> PROMPT:
What is needed is an exact copy of the lines from the one containing "(403, 114) none" through the last line of the entries below, both included.

-------- RECORDS FOR THIS TASK

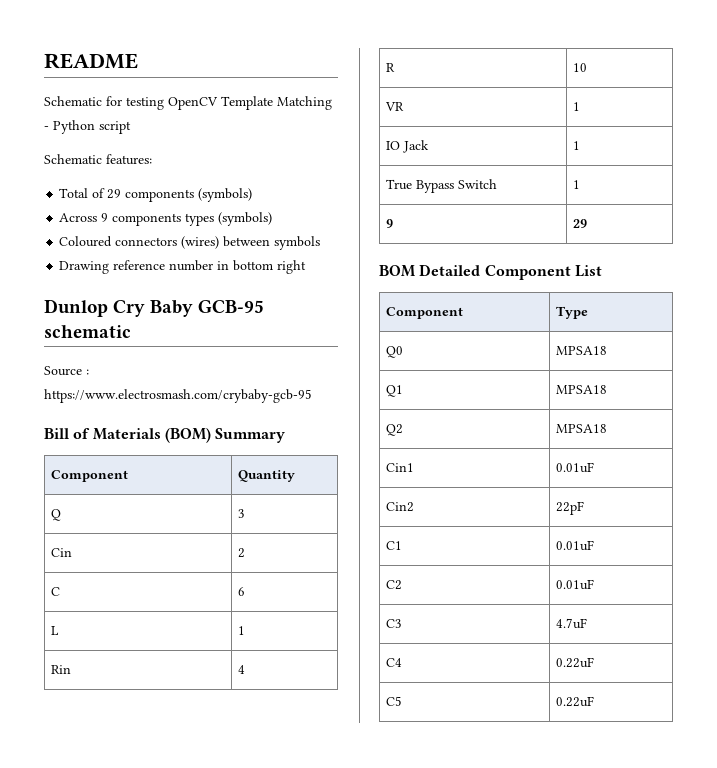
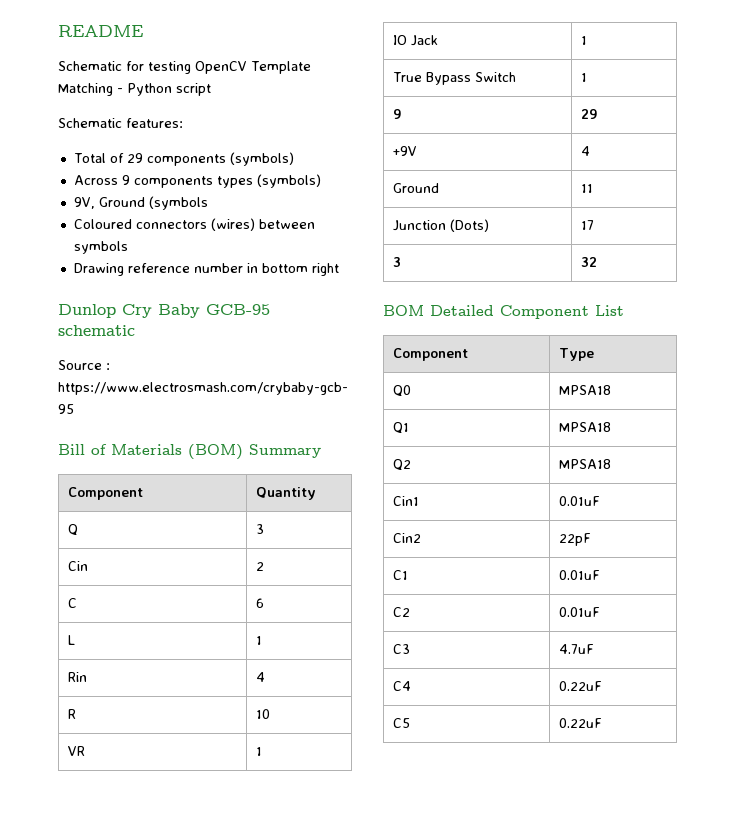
(273, 219) none -> [73,196,208,210] // 9V, Ground (symbols
(587, 223) none -> [393,146,418,156] [581,146,591,156] [393,183,440,193] [581,184,594,193] [393,219,490,232] [581,220,595,230] [393,257,402,267] [581,257,598,267] // +9V | 4 // Ground | 11 // Junction (Dots) | 17 // 3 | 32

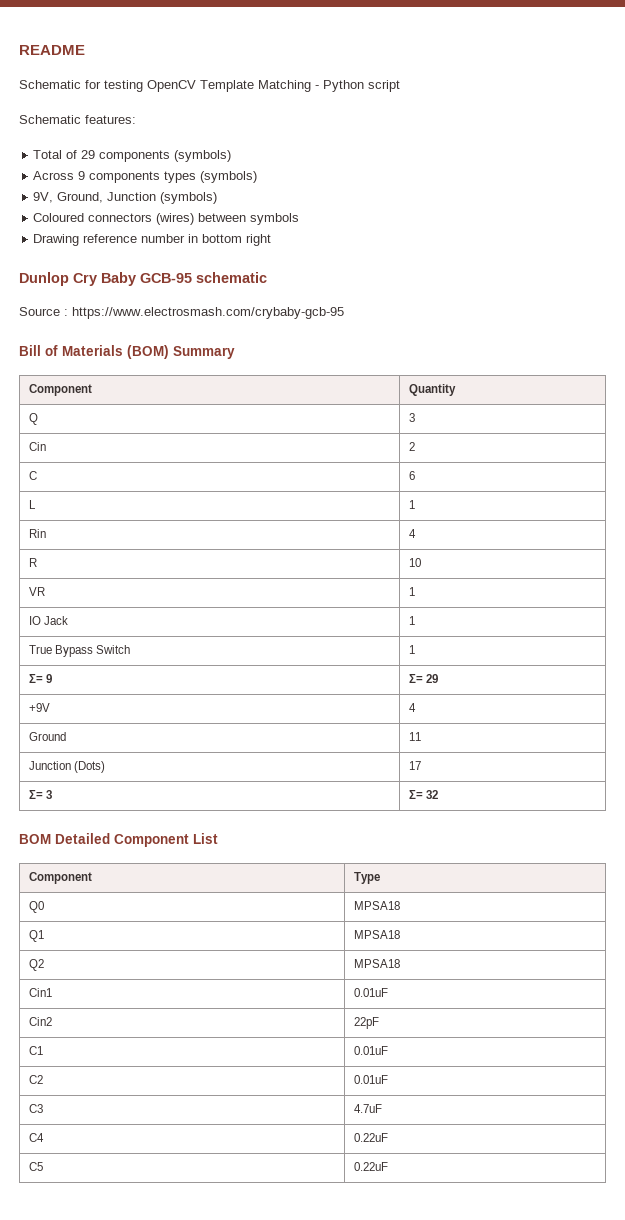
[98,196,208,210] Ground (symbols -> [57,192,218,204] Ground, Junction (symbols)
(588, 77) none -> [29,674,44,683] Σ=
(403, 114) none -> [409,674,424,683] Σ=
(595, 225) none -> [29,790,44,799] Σ=
(402, 262) none -> [409,790,424,799] Σ=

----------------

> TASK RESULT:
(403, 114) none -> [409,674,424,683] Σ=
(595, 225) none -> [29,790,44,799] Σ=
(402, 262) none -> [409,790,424,799] Σ=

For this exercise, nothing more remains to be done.